Great Short Novels of Adult Fantasy I
- Cover of the first edition.
- Editor: Lin Carter
- Cover artist: Gervasio Gallardo
- Language: English
- Series: Ballantine Adult Fantasy series
- Genre: Fantasy
- Publisher: Ballantine Books
- Publication date: 1972
- Publication place: United States
- Media type: Print (paperback)
- Preceded by: Discoveries in Fantasy
- Followed by: Great Short Novels of Adult Fantasy Volume II

= Great Short Novels of Adult Fantasy I =

1972 anthology edited by Lin Carter

Great Short Novels of Adult Fantasy I is an anthology of fantasy novellas, edited by American writer Lin Carter. It was first published in paperback by Ballantine Books in September, 1972 as the fifty-second volume of its Ballantine Adult Fantasy series. It was the eighth such anthology assembled by Carter for the series.

==Summary==
The book collects four novellas by five fantasy authors, with an overall introduction and notes by Carter.

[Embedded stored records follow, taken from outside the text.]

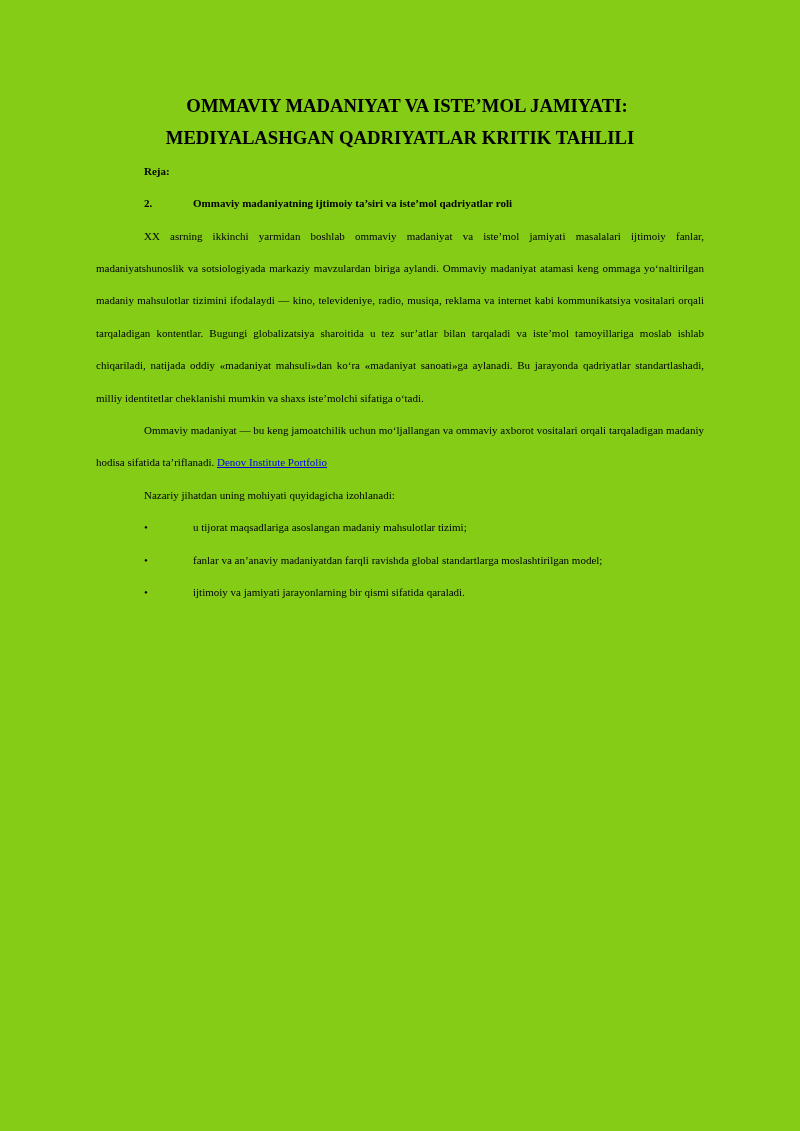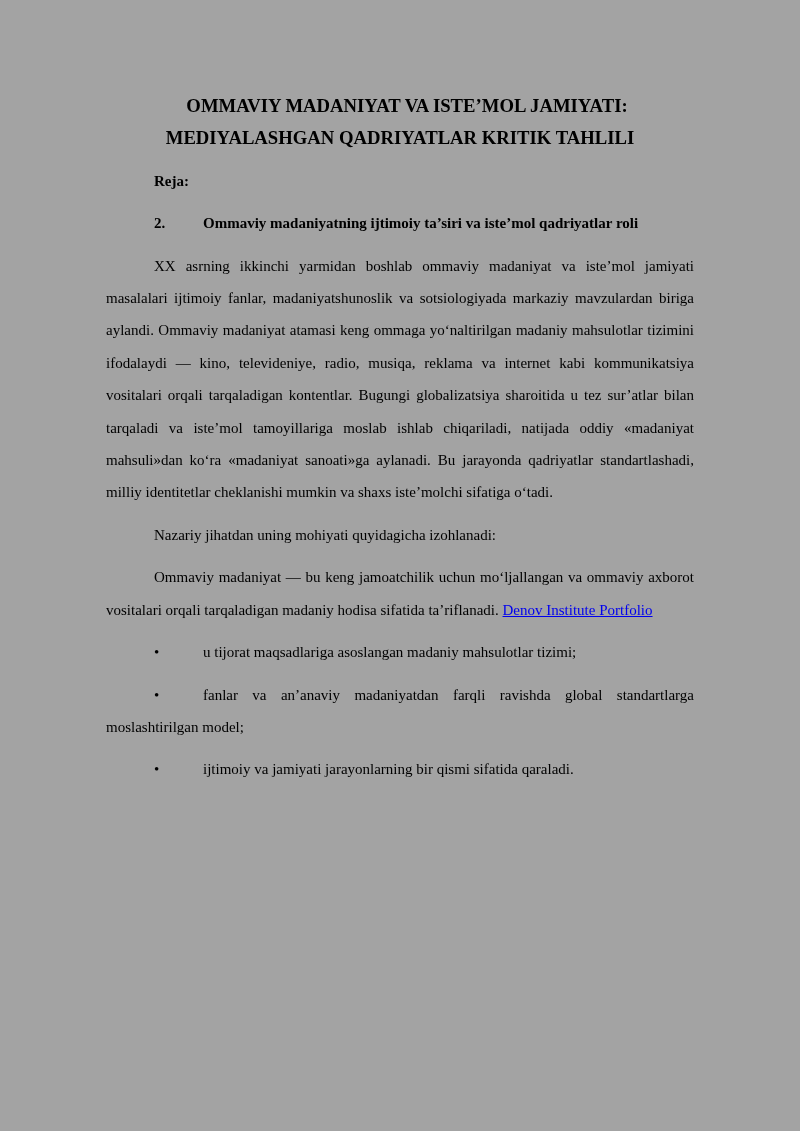--- a/index.html
+++ b/index.html
@@ -19,7 +19,7 @@
     width: 800px;
     height: 1131px;
     padding: 90px 96px 0 96px;
-    background: #a3a3a3;
+    background: #84cc16;
   }
   .doc-title {
     font-size: 18.7px;

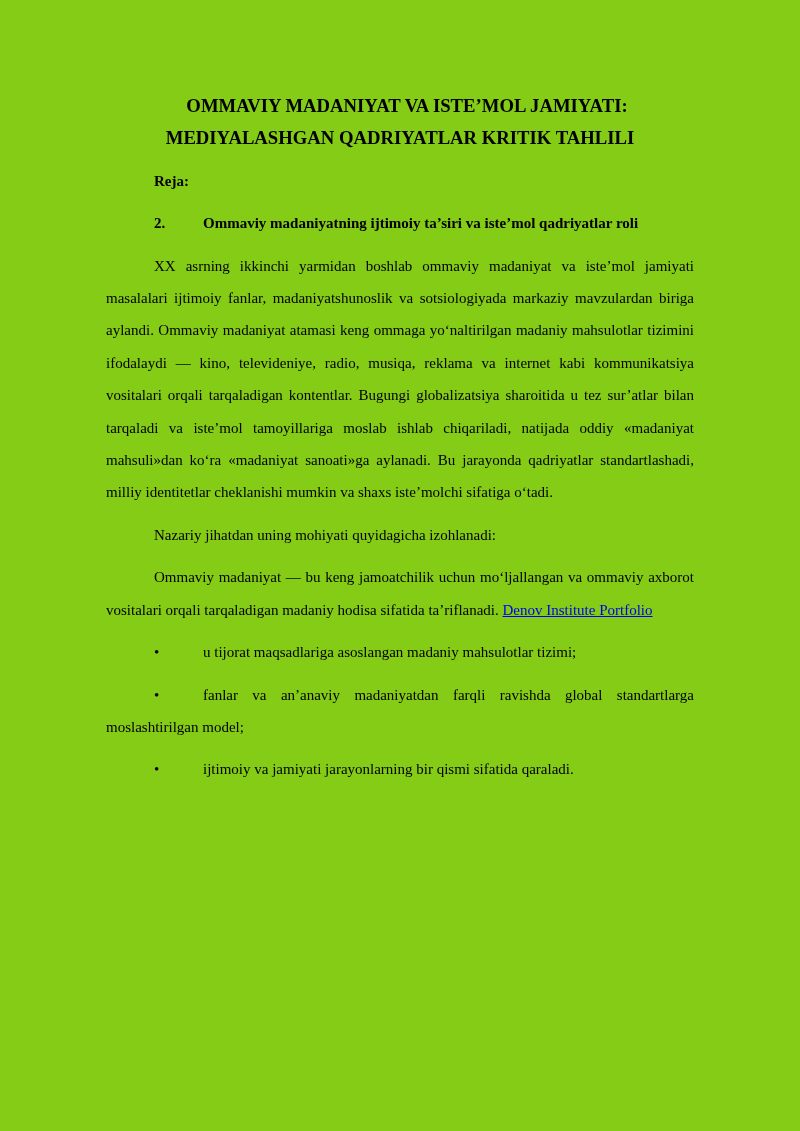--- a/index.html
+++ b/index.html
@@ -29,8 +29,8 @@
     text-indent: 14px;
   }
   p {
-    margin: 10px;
-    font-size: 15px;
+    margin: 0;
+    font-size: 11px;
     line-height: 32.4px;
     text-align: justify;
   }

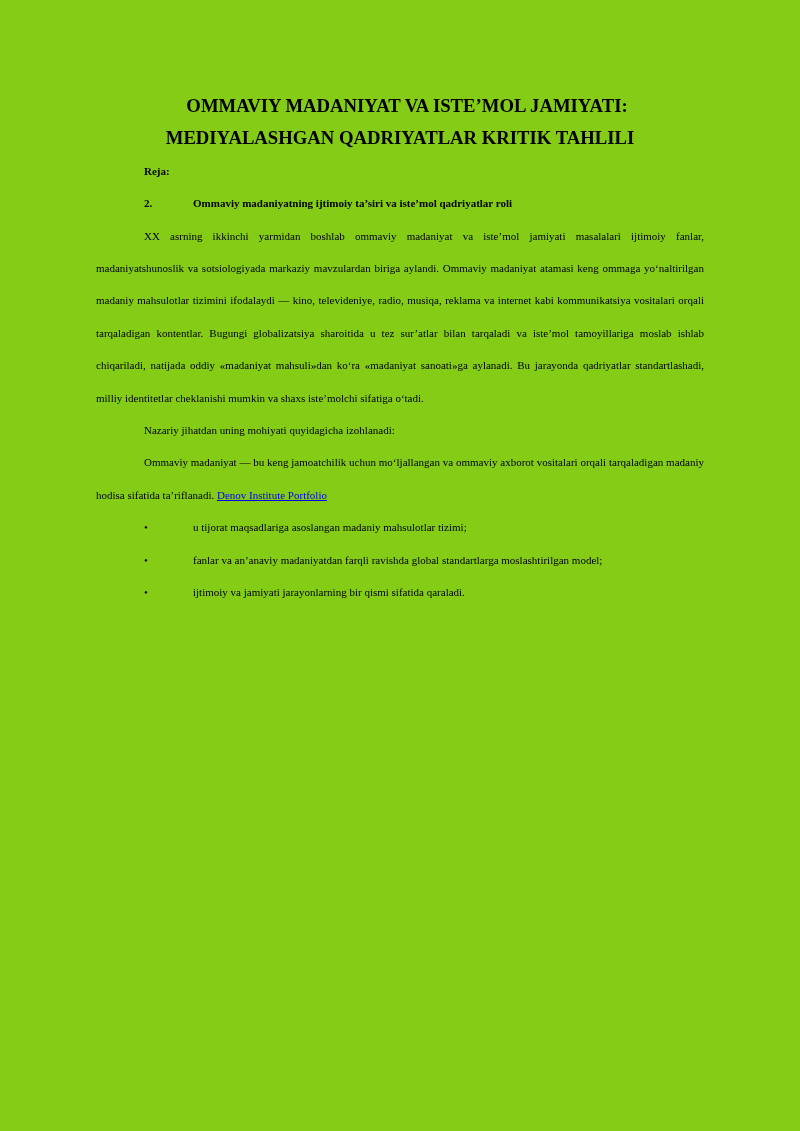--- a/index.html
+++ b/index.html
@@ -71,9 +71,9 @@
 
   <p class="indent">XX asrning ikkinchi yarmidan boshlab ommaviy madaniyat va iste’mol jamiyati masalalari ijtimoiy fanlar, madaniyatshunoslik va sotsiologiyada markaziy mavzulardan biriga aylandi. Ommaviy madaniyat atamasi keng ommaga yoʻnaltirilgan madaniy mahsulotlar tizimini ifodalaydi — kino, televideniye, radio, musiqa, reklama va internet kabi kommunikatsiya vositalari orqali tarqaladigan kontentlar. Bugungi globalizatsiya sharoitida u tez sur’atlar bilan tarqaladi va iste’mol tamoyillariga moslab ishlab chiqariladi, natijada oddiy «madaniyat mahsuli»dan koʻra «madaniyat sanoati»ga aylanadi. Bu jarayonda qadriyatlar standartlashadi, milliy identitetlar cheklanishi mumkin va shaxs iste’molchi sifatiga oʻtadi.</p>
 
+  <p class="indent"><span>Ommaviy madaniyat — bu keng jamoatchilik uchun moʻljallangan va ommaviy axborot vositalari orqali tarqaladigan madaniy hodisa sifatida ta’riflanadi.</span> <a class="doc-link" href="#">Denov Institute Portfolio</a></p>
+
   <p class="indent">Nazariy jihatdan uning mohiyati quyidagicha izohlanadi:</p>
-
-  <p class="indent"><span>Ommaviy madaniyat — bu keng jamoatchilik uchun moʻljallangan va ommaviy axborot vositalari orqali tarqaladigan madaniy hodisa sifatida ta’riflanadi.</span> <a class="doc-link" href="#">Denov Institute Portfolio</a></p>
 
   <p class="li"><span class="bullet-marker">•</span><span>u tijorat maqsadlariga asoslangan madaniy mahsulotlar tizimi;</span></p>
 

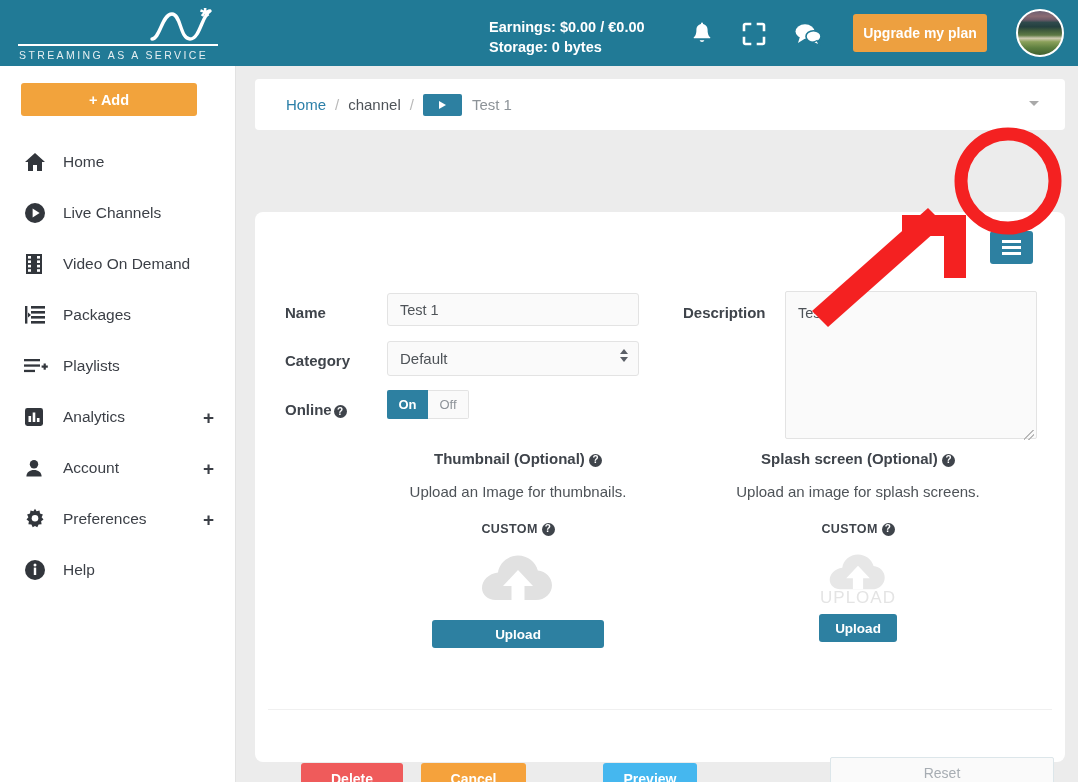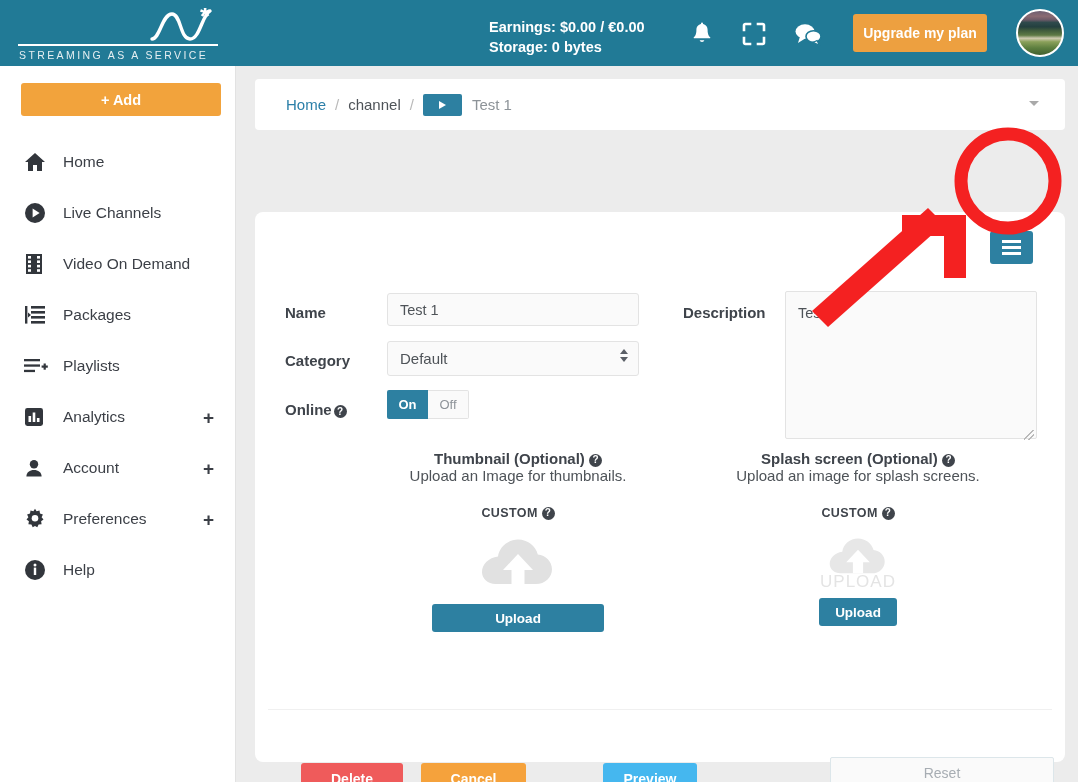--- a/index.html
+++ b/index.html
@@ -71,7 +71,7 @@
     background: #ffffff; border-right: 1px solid #e2e2e2;
   }
   .add-btn {
-    position: absolute; left: 21px; top: 17px; width: 200px; height: 33px;
+    position: absolute; left: 21px; top: 17px; width: 176px; height: 33px;
     background: #f2a33c; color: #fff; border: 0; border-radius: 3px;
     font-size: 14.5px; font-weight: bold; cursor: pointer;
     font-family: "Liberation Sans", sans-serif;

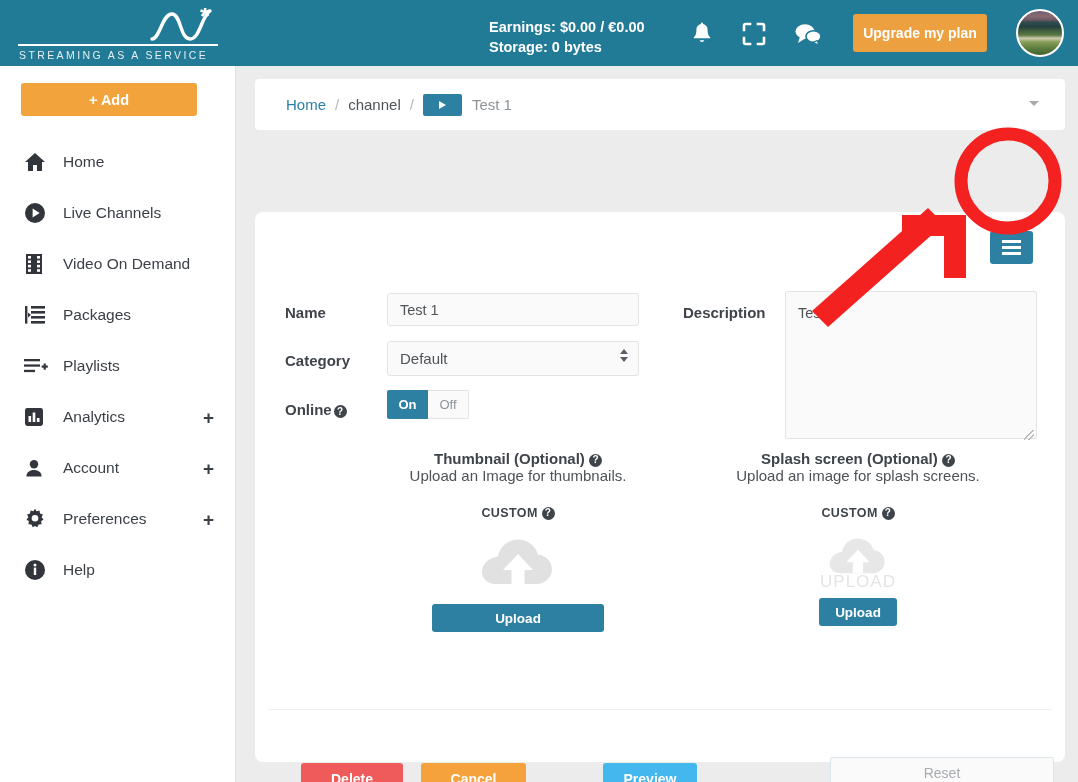--- a/index.html
+++ b/index.html
@@ -207,7 +207,7 @@
   #thumb-col { left: 88px; width: 350px; }
   #splash-col { left: 428px; width: 350px; }
   .up-title { color: #3f444b; font-size: 15px; font-weight: bold; }
-  .up-sub { color: #4e5358; font-size: 15px; margin-top: 0; }
+  .up-sub { color: #4e5358; font-size: 15px; margin-top: 16px; }
   .up-custom {
     color: #3f444b; font-size: 12.5px; font-weight: bold;
     letter-spacing: 0.4px; margin-top: 22px; text-align: center;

It is a companion volume to Carter's subsequent collection Great Short Novels of Adult Fantasy Volume II (1973).

==Contents==
- "Introduction" (Lin Carter)
- "The Wall of Serpents" (Fletcher Pratt and L. Sprague de Camp)
- "The Kingdom of the Dwarfs" (Anatole France)
- "The Maker of Moons" (Robert W. Chambers)
- "The Hollow Land" (William Morris)

==Reception==
The book was reviewed by Everett F. Bleiler in The Guide to Supernatural Fiction, 1983.